La Marguerite de Carrouges de Jodie Comer est la véritable protagoniste de ce film, c’est avec elle que nous sympathisons le plus et Comer dépeint également les différents aspects de son personnage et sa lutte désespérée pour la justice et la vie avec un réel professionnalisme.

Enfin, nous devons également mentionner la performance mémorable de Ben Affleck dans le rôle de l’excentrique (et immensément dépravé) comte Pierre d’Alençon. C’est un comte véritablement dépravé – un “libertin” autoproclamé – dont les frasques en chambre, le comportement corrompu quelque peu comique et les jurons brisent le ton souvent trop sinistre du film. Affleck est incroyablement professionnel dans ce rôle.

 

 

Pas une histoire de chevalier

 

Le Dernier Duel est un chef-d’œuvre de narration lente, permettant à l’intrigue complexe de se dérouler naturellement à travers trois chapitres distincts.
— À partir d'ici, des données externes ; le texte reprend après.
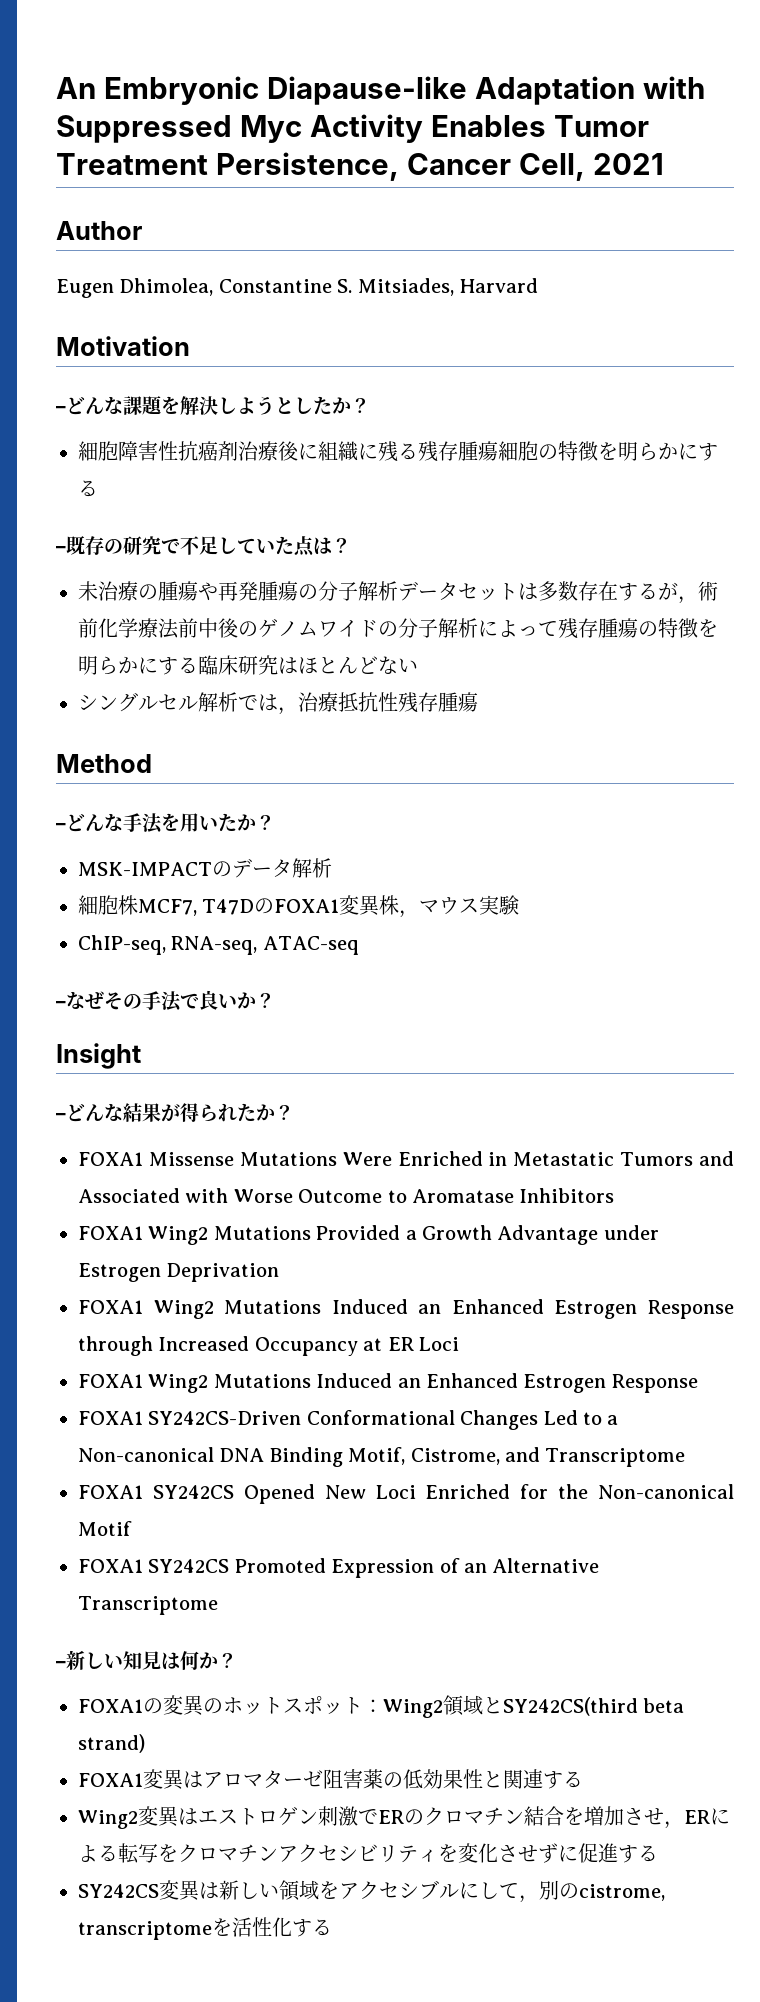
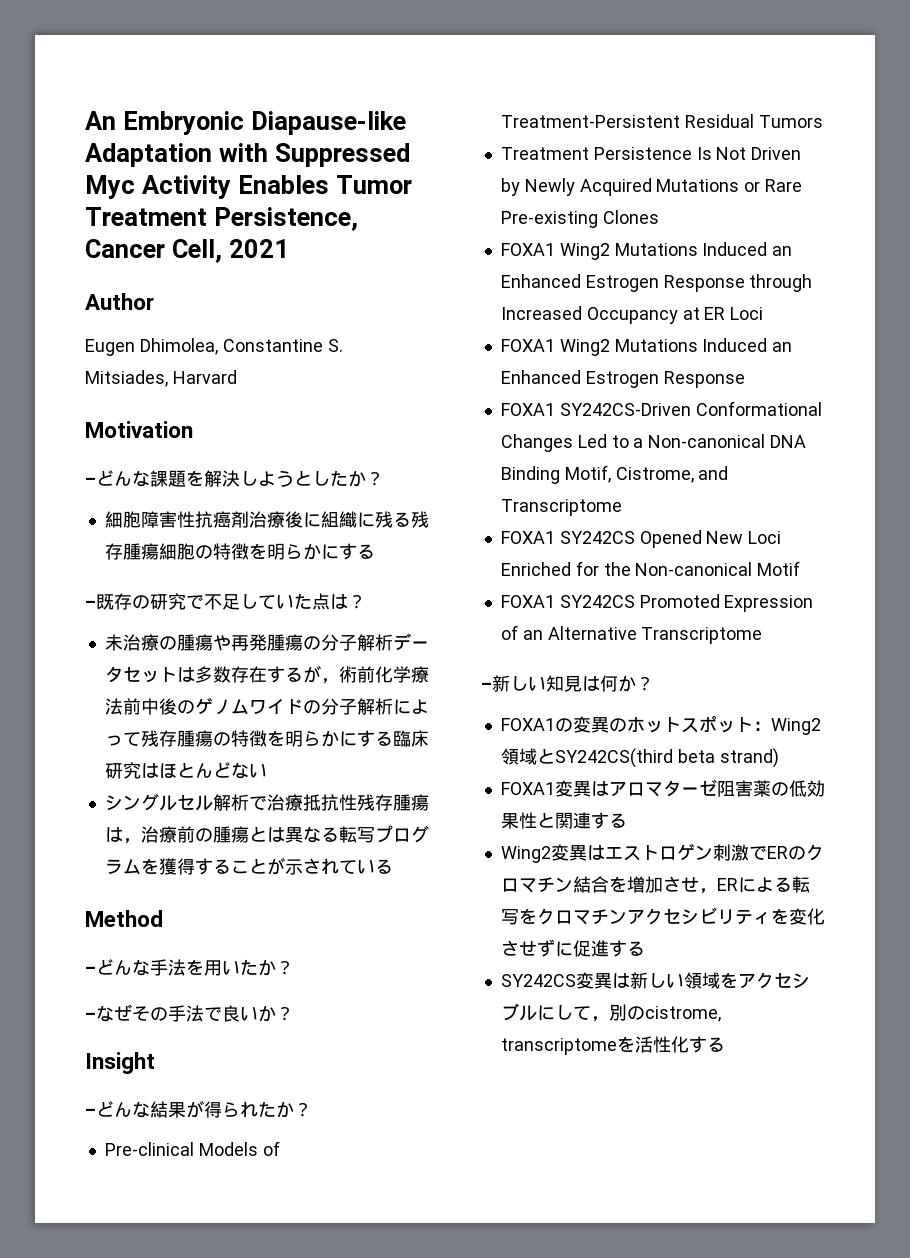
[258,694,298,715] は， -> (267, 803) none
(478, 702) none -> [104,825,429,844] [104,857,393,875] は，治療前の腫瘍とは異なる転写プログラムを獲得することが示されている
[78,858,332,878] [78,895,520,918] [78,935,359,955] // MSK-IMPACTのデータ解析 // 細胞株MCF7, T47DのFOXA1変異株，マウス実験 // ChIP-seq, RNA-seq, ATAC-seq -> (294, 967) none
[78,1151,734,1166] [78,1188,615,1203] [78,1225,659,1245] [78,1263,280,1282] FOXA1 Missense Mutations Were Enriched in Metastatic Tumors and Associated with Worse Outcome to Aromatase Inhibitors // FOXA1 Wing2 Mutations Provided a Growth Advantage under Estrogen Deprivation -> [104,1141,280,1156] [500,114,823,128] [500,147,802,160] [500,178,803,196] [500,210,659,228] Pre-clinical Models of Treatment-Persistent Residual Tumors // Treatment Persistence Is Not Driven by Newly Acquired Mutations or Rare Pre-existing Clones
En racontant l’histoire de différents points de vue, Ridley Scott est capable de décomposer les images positives que les personnages se font d’eux-mêmes en atomes, et de les remettre en question.

-BadSector-

Le dernier duel

Direction - 8.5
Acting - 9.2
Histoire - 8.2
Action - 8.6
Ambiance - 8.5

8.6

EXCELLENT

Le Dernier Duel est un chef-d'œuvre de narration lente, permettant à l'intrigue complexe de se dérouler naturellement à travers trois chapitres distincts. En racontant l'histoire de différents points de vue, Ridley Scott est capable de décomposer les images positives que les personnages se font d'eux-mêmes en atomes, et de les remettre en question.